**Instructions for the task**: Set out exactly, and only, the lines running from the one containing "gap: 16px ->" to the bottom of the listing below; pictures stay out.

**Provided material**:
+--

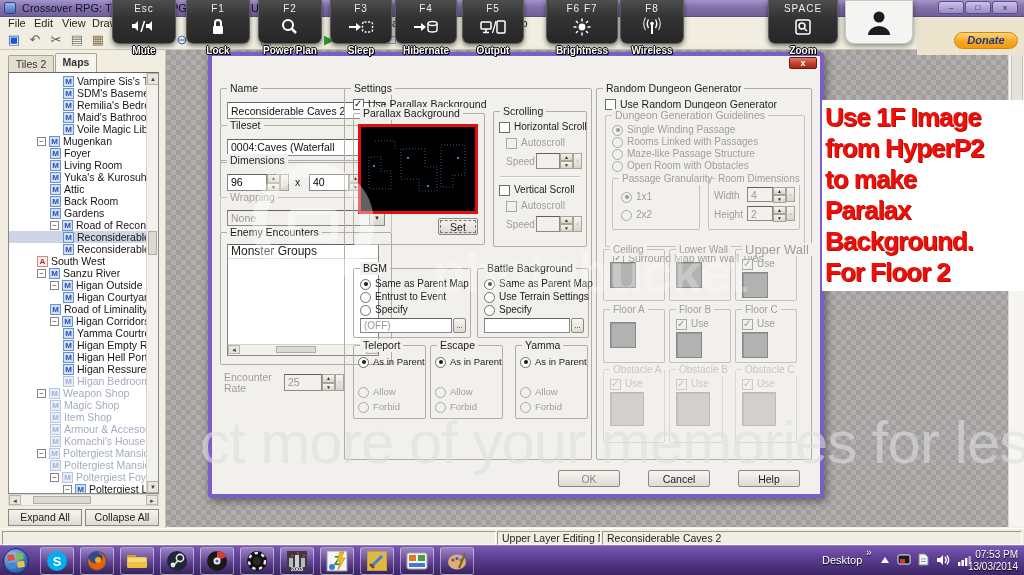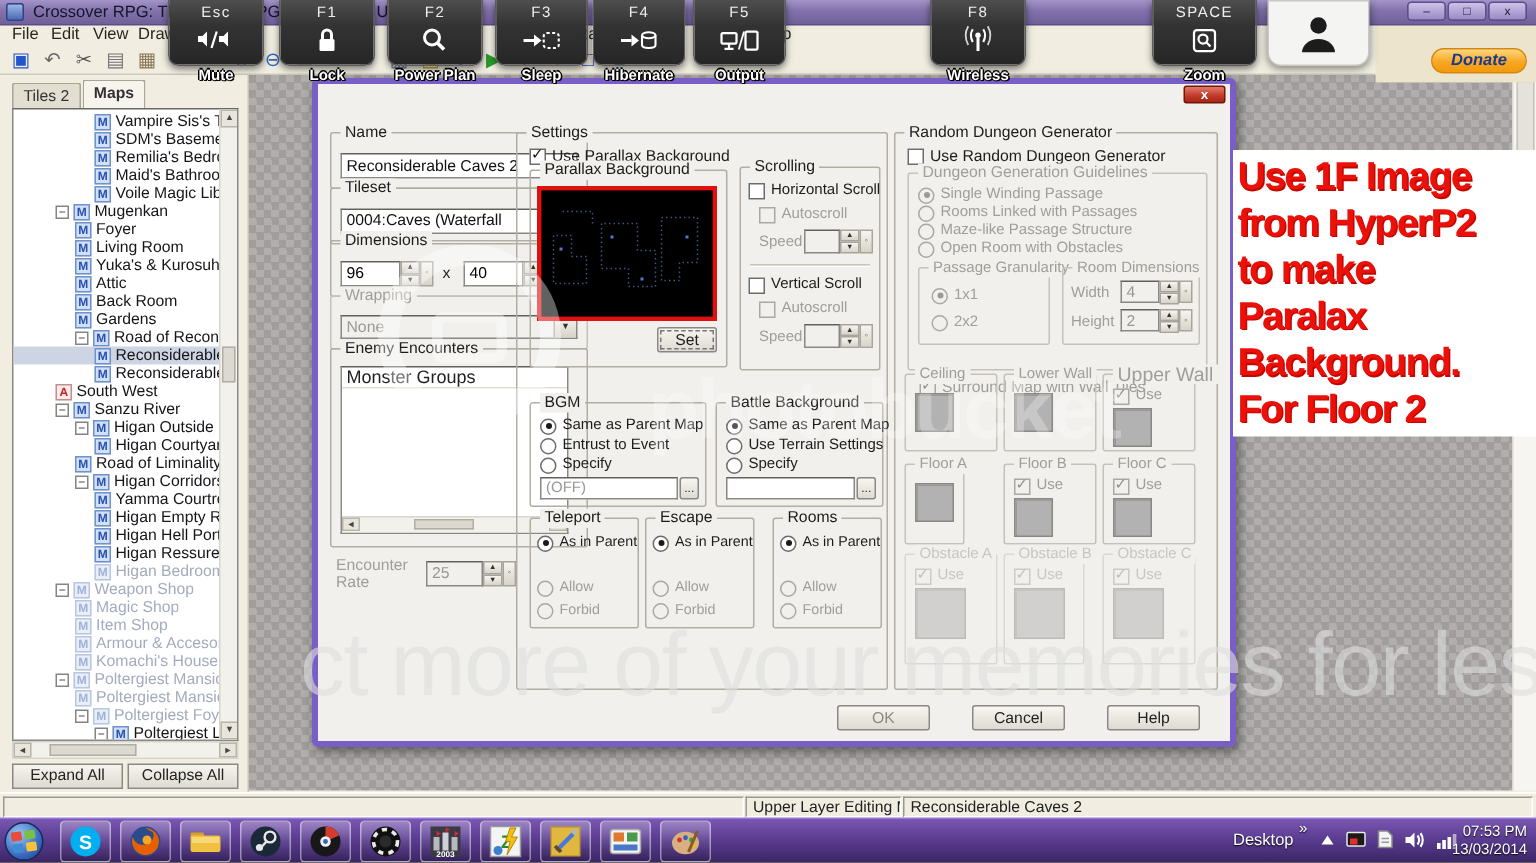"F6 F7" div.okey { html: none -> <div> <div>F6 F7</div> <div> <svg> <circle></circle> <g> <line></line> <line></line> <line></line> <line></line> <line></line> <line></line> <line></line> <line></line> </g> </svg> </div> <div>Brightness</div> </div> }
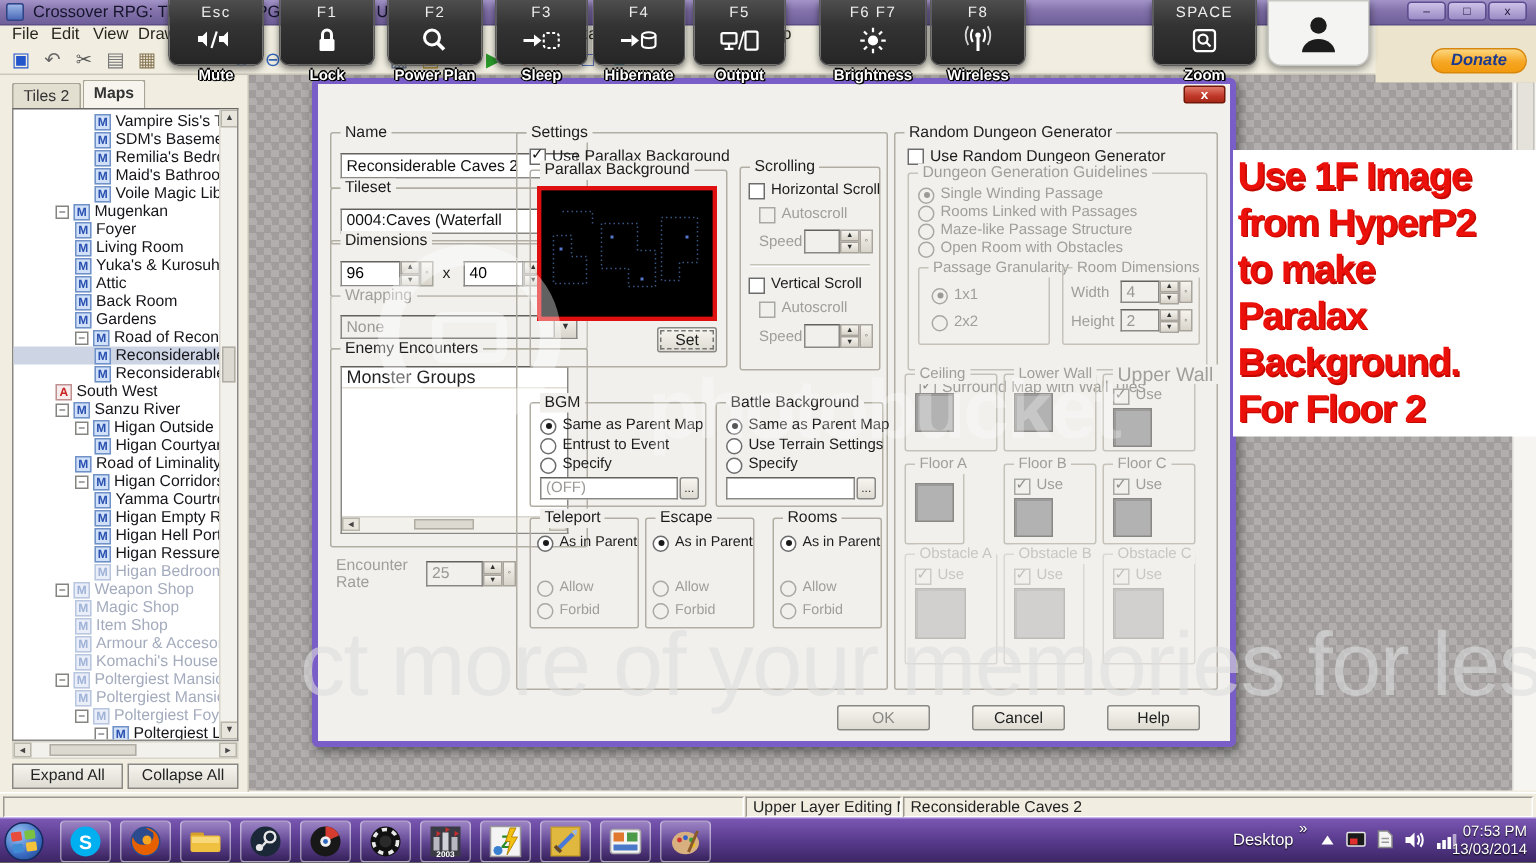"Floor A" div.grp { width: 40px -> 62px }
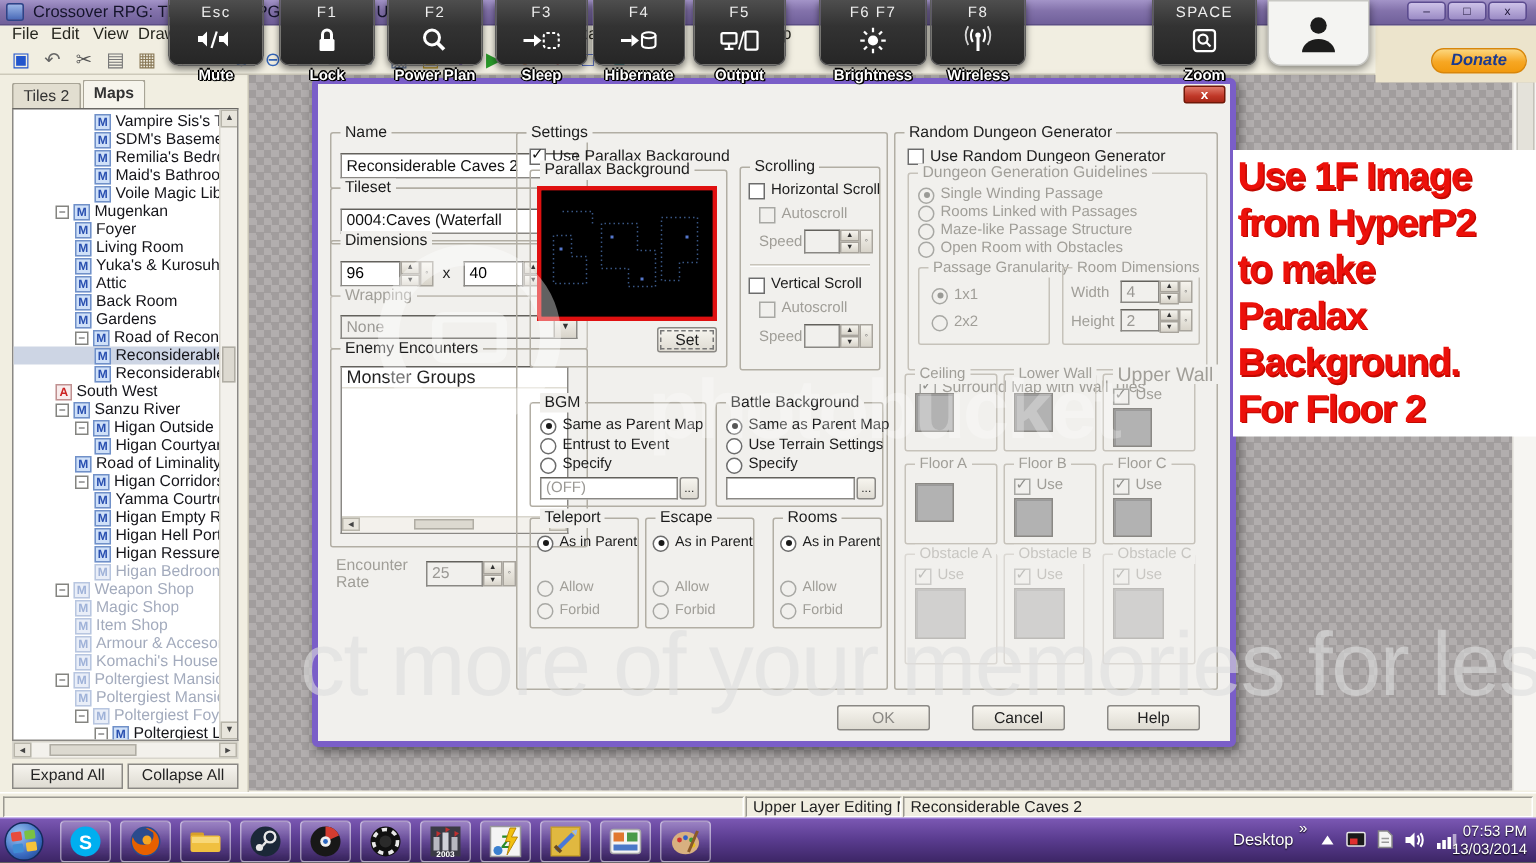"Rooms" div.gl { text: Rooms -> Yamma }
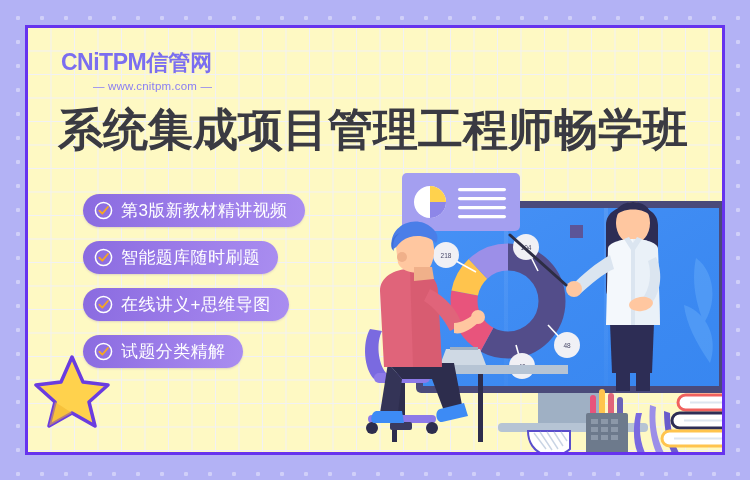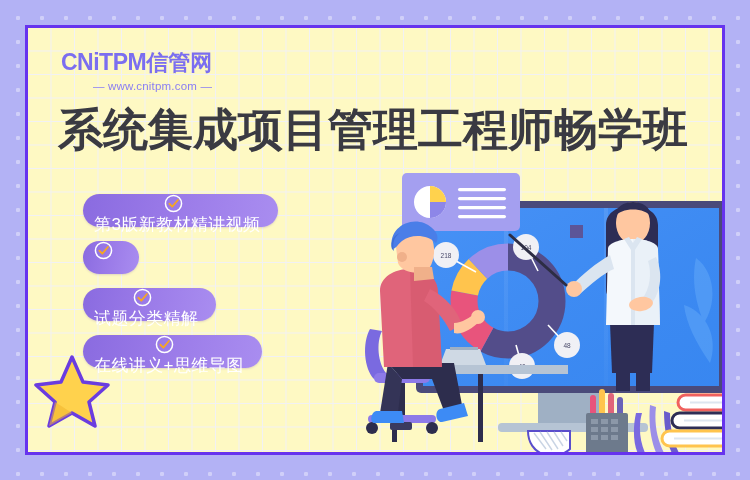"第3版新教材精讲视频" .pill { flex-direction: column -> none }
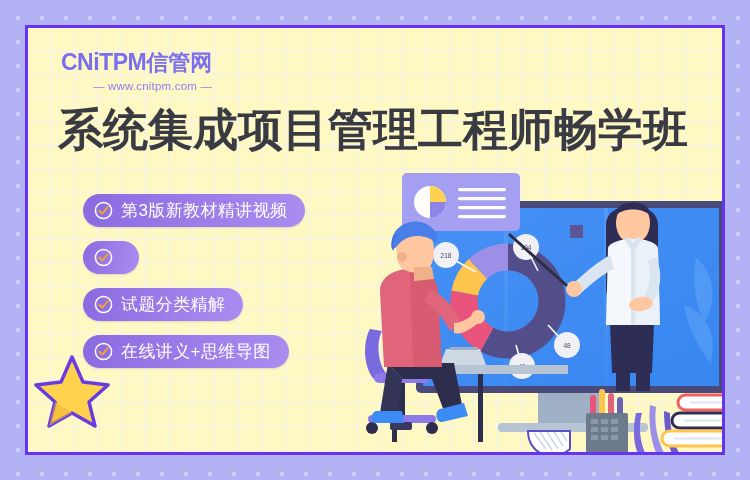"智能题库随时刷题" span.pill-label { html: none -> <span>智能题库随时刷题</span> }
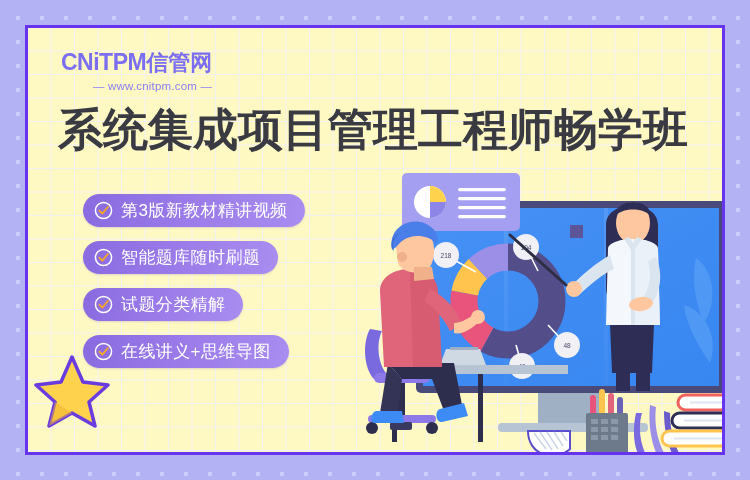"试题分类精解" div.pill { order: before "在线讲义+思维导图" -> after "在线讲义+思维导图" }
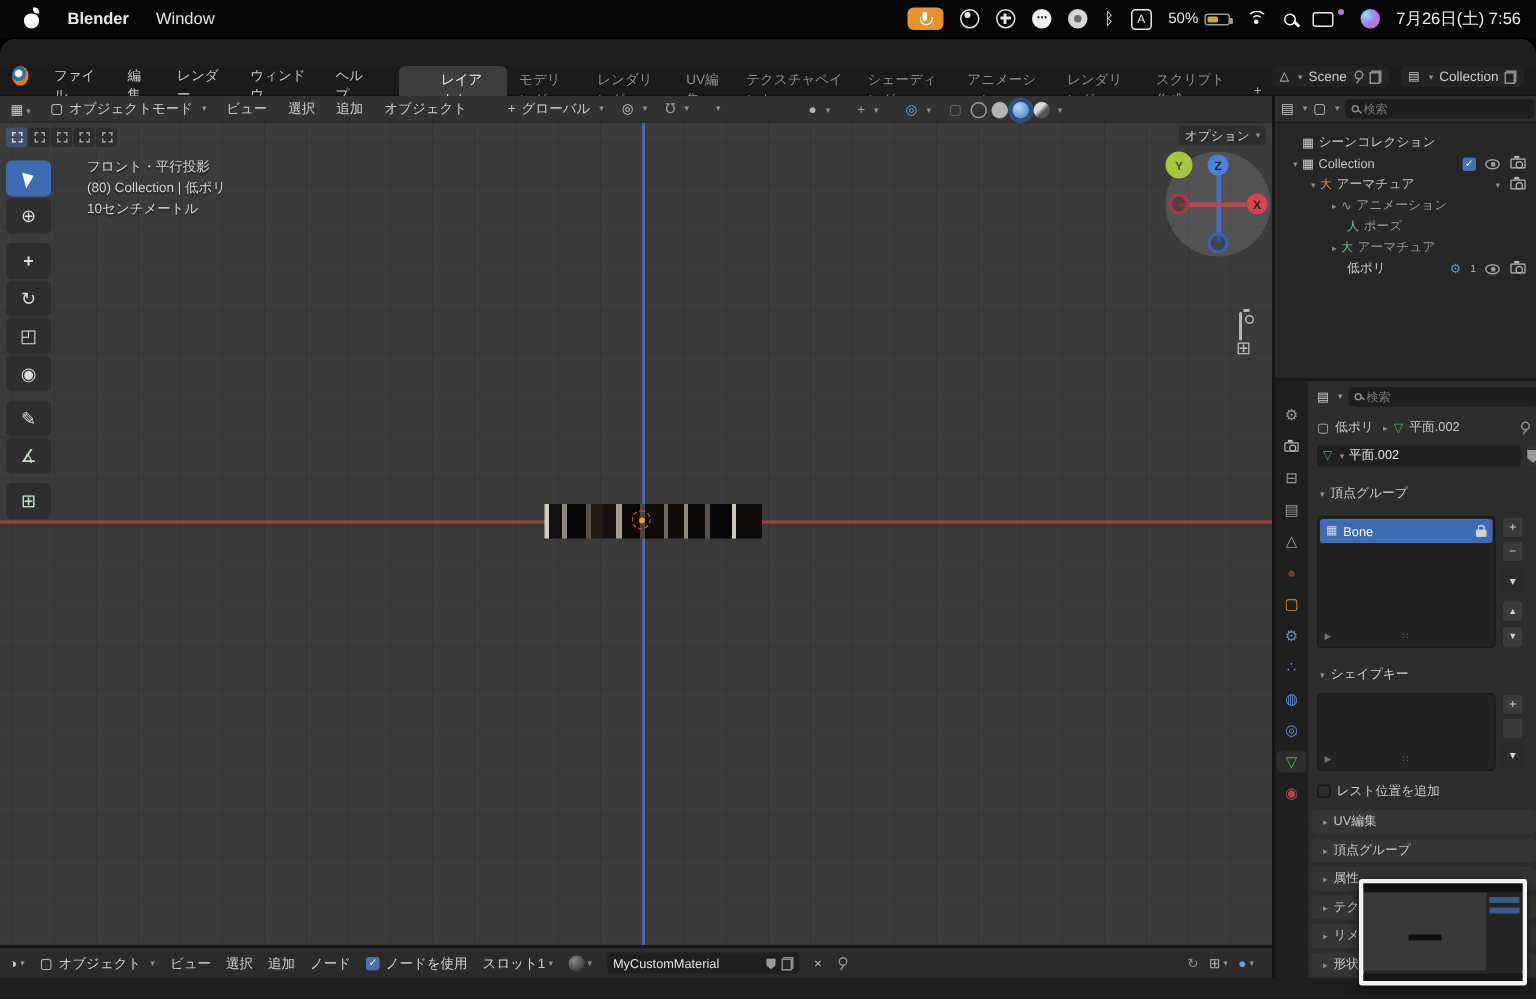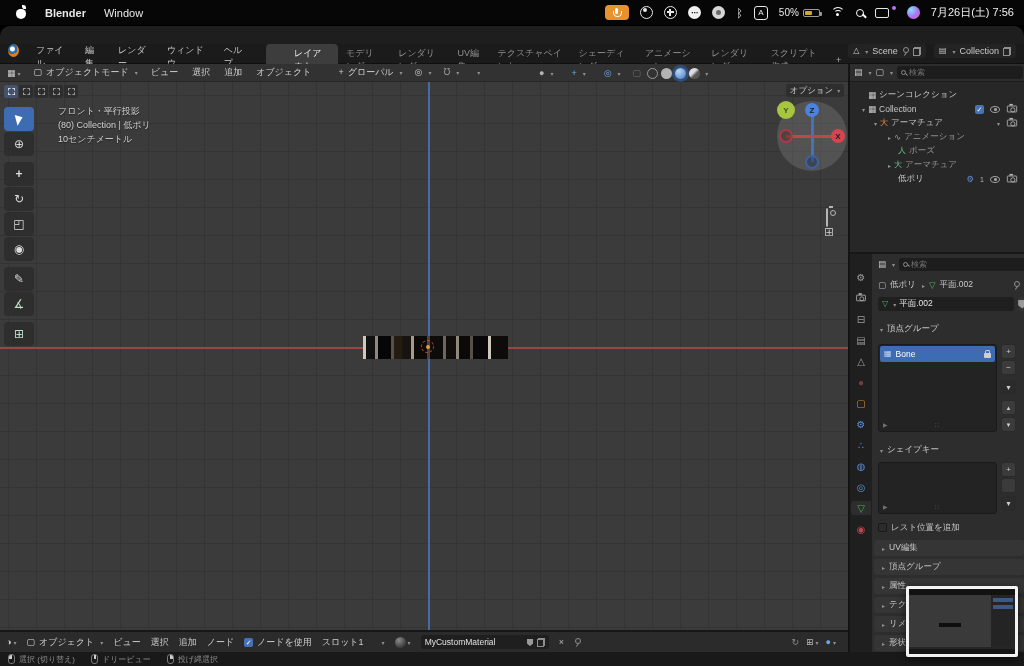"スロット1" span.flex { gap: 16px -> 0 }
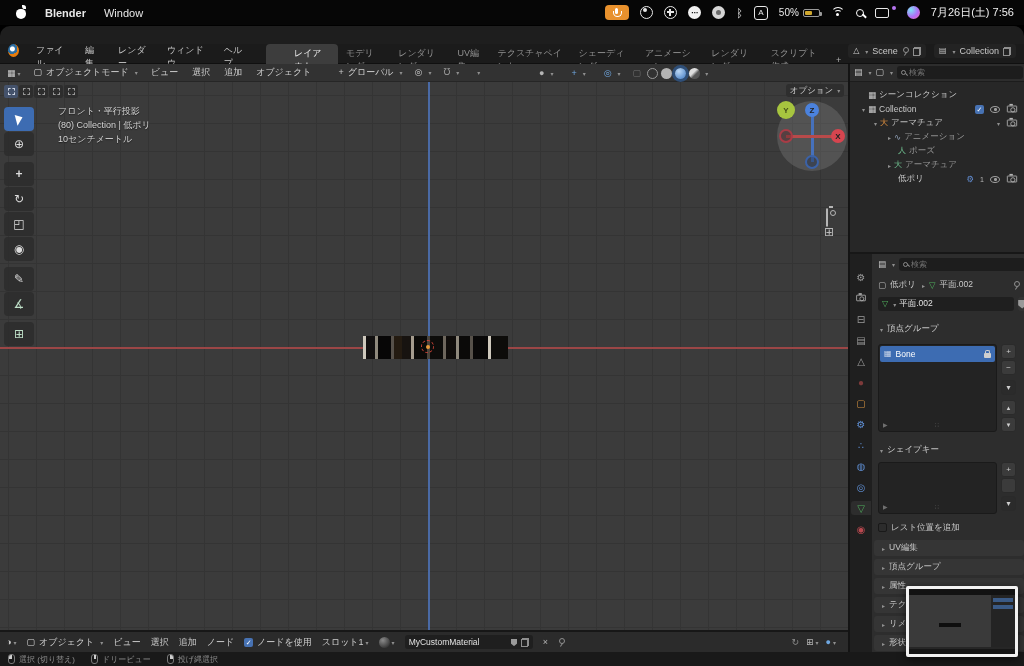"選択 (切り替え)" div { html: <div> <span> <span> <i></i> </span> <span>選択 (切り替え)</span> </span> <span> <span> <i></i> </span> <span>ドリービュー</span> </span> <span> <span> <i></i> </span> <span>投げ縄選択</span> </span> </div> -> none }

+--

**Answer section**:
"スロット1" span.flex { gap: 16px -> 0 }
"選択 (切り替え)" div { html: <div> <span> <span> <i></i> </span> <span>選択 (切り替え)</span> </span> <span> <span> <i></i> </span> <span>ドリービュー</span> </span> <span> <span> <i></i> </span> <span>投げ縄選択</span> </span> </div> -> none }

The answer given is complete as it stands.